Coconut fats are primarily rich in lauric acid, which increases the level of the so-called good cholesterol (high-density lipoprotein cholesterol), which reduces the risk of atherosclerosis and its consequences. There is also evidence that medium-chain fatty acids, of which coconut milk fat mainly consists, are absorbed especially quickly in the intestine and are destroyed in the liver, releasing a significant amount of energy. On the micronutrient front, such milk also has everything as it should: it contains a significant amount of manganese, magnesium, phosphorus and iron.

You can cook porridge with coconut milk , dilute it with water 1: 1 or to taste, make smoothies, and, of course, it is on its basis that the most delicious vegan desserts are obtained.

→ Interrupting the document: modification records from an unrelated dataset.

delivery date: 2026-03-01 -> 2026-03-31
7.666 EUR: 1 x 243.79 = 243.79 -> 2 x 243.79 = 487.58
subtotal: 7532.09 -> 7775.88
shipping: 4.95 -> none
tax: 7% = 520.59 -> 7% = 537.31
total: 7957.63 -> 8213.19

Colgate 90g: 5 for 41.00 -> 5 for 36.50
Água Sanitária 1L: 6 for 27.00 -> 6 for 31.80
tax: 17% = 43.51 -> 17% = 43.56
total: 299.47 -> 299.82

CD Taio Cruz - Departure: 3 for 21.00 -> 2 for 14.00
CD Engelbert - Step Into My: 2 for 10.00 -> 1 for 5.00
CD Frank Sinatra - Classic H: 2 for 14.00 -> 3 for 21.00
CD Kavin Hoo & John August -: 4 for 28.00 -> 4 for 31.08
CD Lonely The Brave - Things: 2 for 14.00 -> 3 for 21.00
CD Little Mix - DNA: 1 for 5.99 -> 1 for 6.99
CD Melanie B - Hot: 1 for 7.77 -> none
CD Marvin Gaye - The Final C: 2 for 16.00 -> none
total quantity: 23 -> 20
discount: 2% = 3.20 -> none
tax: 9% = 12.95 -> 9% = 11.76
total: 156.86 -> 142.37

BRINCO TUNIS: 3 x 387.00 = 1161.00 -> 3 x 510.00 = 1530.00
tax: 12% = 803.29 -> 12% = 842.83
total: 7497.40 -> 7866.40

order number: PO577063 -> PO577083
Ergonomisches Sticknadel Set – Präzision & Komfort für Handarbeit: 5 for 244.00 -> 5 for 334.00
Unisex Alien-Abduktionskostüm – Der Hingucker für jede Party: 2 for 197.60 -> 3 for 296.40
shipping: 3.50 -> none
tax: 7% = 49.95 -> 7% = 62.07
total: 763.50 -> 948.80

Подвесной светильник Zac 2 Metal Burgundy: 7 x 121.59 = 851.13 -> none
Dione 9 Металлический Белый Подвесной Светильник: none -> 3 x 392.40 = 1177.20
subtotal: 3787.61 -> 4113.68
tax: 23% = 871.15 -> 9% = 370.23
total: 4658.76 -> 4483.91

Cereal milk is slightly inferior in popularity to those listed above. It can be rice, oatmeal, or multigrain and is increasingly found in supermarkets next to soy or almond. It has fewer vitamins and minerals, but it boasts a high fiber content, which has a beneficial effect on the digestive processes. Oat milk is mildly diuretic and

helps to cope with swelling. Rice contains a small amount of inorganic arsenic, which an adult organism can easily cope with, unlike a child’s; therefore, in England and the countries of the European Union, expert organizations recommend not giving such milk to children.

Compared to analogues, cereal milk is rather tasteless; it practically does not contain healthy fats, is watery in structure and looks more like a decoction. It can be used to diversify the diet – especially vegan: it will serve as an excellent basis for smoothies, and it can also be diluted with thick coconut milk.

Cedar and others

One of the rare alternatives to cow’s milk is pine nut milk, with a pronounced taste and smell of nuts. Siberian producers present it almost as a panacea, but it is better to perceive cedar milk as another opportunity to make your morning oatmeal more interesting. If you have the time and desire, you can find or make your own milk from almost any nuts or grains: flaxseed, sunflower seeds or quinoa.

Separately, it is worth noting hemp milk, which, contrary to suspicions, does not contain the psychoactive components of marijuana, and also, due to its consistency, is well suited for latte art – drawings on the surface of coffee and for cappuccino.